Use this file to discover all available pages before exploring further.

Most of Miles’s behavior can be replaced with user-supplied Python by passing a --*-path flag. This page lists every such hook, the function signature it expects, and the default it replaces.

At a glance

StageFlagReplaces
Rollout--rollout-function-pathThe whole rollout loop
--custom-generate-function-pathA single sample’s generation
--data-source-pathHow prompts are loaded
--eval-function-pathThe eval rollout
Reward--custom-rm-pathReward computation
--custom-reward-post-process-pathReward normalization
Filtering--dynamic-sampling-filter-pathPer-group filter (DAPO)
--buffer-filter-pathBuffer dequeue filter
--rollout-sample-filter-pathPer-sample loss filter
--rollout-all-samples-process-pathInspect all samples post-rollout
--rollout-data-postprocess-pathMutate samples post-logprob
Training--custom-loss-function-pathThe loss formula
--custom-tis-function-pathImportance sampling correction
--custom-pg-loss-reducer-function-pathLoss reduction (Dr.GRPO)
--custom-convert-samples-to-train-data-pathSample to tensor batch
Megatron hooks--custom-megatron-init-pathAfter Megatron init
--custom-megatron-before-log-prob-hook-pathBefore logprob compute
--custom-megatron-before-train-step-hook-pathBefore each train step
Logging--custom-rollout-log-function-pathTrain-rollout logging
--custom-eval-rollout-log-function-pathEval-rollout logging
Routing--miles-router-middleware-pathsRouter middleware
Model--custom-model-provider-pathMegatron model factory

Rollout

--rollout-function-path

Replace the entire rollout function. Use this only for fundamentally different flows such as multi-agent co-evolution.
def generate_rollout(args, rollout_id, data_source, evaluation=False) \
        -> RolloutFnTrainOutput | RolloutFnEvalOutput:
    ...
Default: miles.rollout.sglang_rollout.generate_rollout, or miles.rollout.inference_rollout.inference_rollout_common.InferenceRolloutFn when enable_experimental_rollout_refactor() is on. Reference: examples/multi_agent/rollout_with_multi_agents.py.
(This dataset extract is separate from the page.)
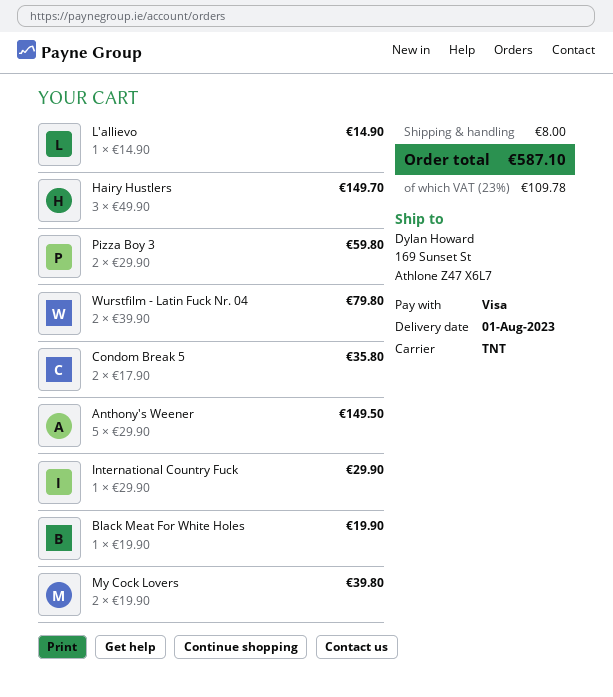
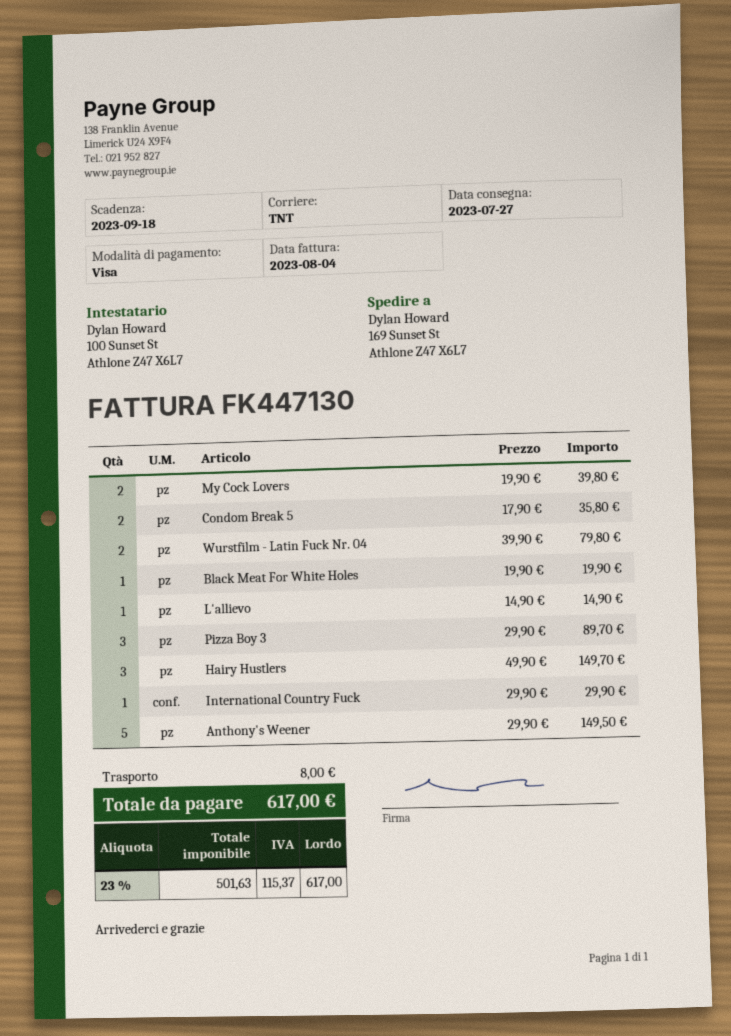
delivery date: 2023-08-01 -> 2023-07-27
Pizza Boy 3: 2 x 29.90 = 59.80 -> 3 x 29.90 = 89.70
tax: 23% = 109.78 -> 23% = 115.37
total: 587.10 -> 617.00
--custom-generate-function-path

Replace just the generation step inside the default rollout. Most tool-use, RAG, and multi-turn workflows live here.
async def custom_generate(args, sample: Sample, sampling_params: dict) -> Sample:
    ...
Reference: examples/search-r1/generate_with_search.py.

--data-source-path

class CustomDataSource(DataSource):
    def get_samples(self, num_samples) -> list[list[Sample]]: ...
    def add_samples(self, samples) -> None: ...
    def save(self, rollout_id) -> None: ...
    def load(self, rollout_id=None) -> None: ...
Default: miles.rollout.data_source.RolloutDataSourceWithBuffer.

--eval-function-path

Same signature as --rollout-function-path. Defaults to whatever rollout function is configured.

Reward

--custom-rm-path

async def custom_rm(args, sample: Sample) -> float:
    ...

# Batched mode (set --group-rm)
async def batched_custom_rm(args, samples: list[Sample]) -> list[float]:
    ...
Built-in --rm-type options: math, dapo, deepscaler, f1, gpqa, ifbench, remote_rm (with --rm-url), random.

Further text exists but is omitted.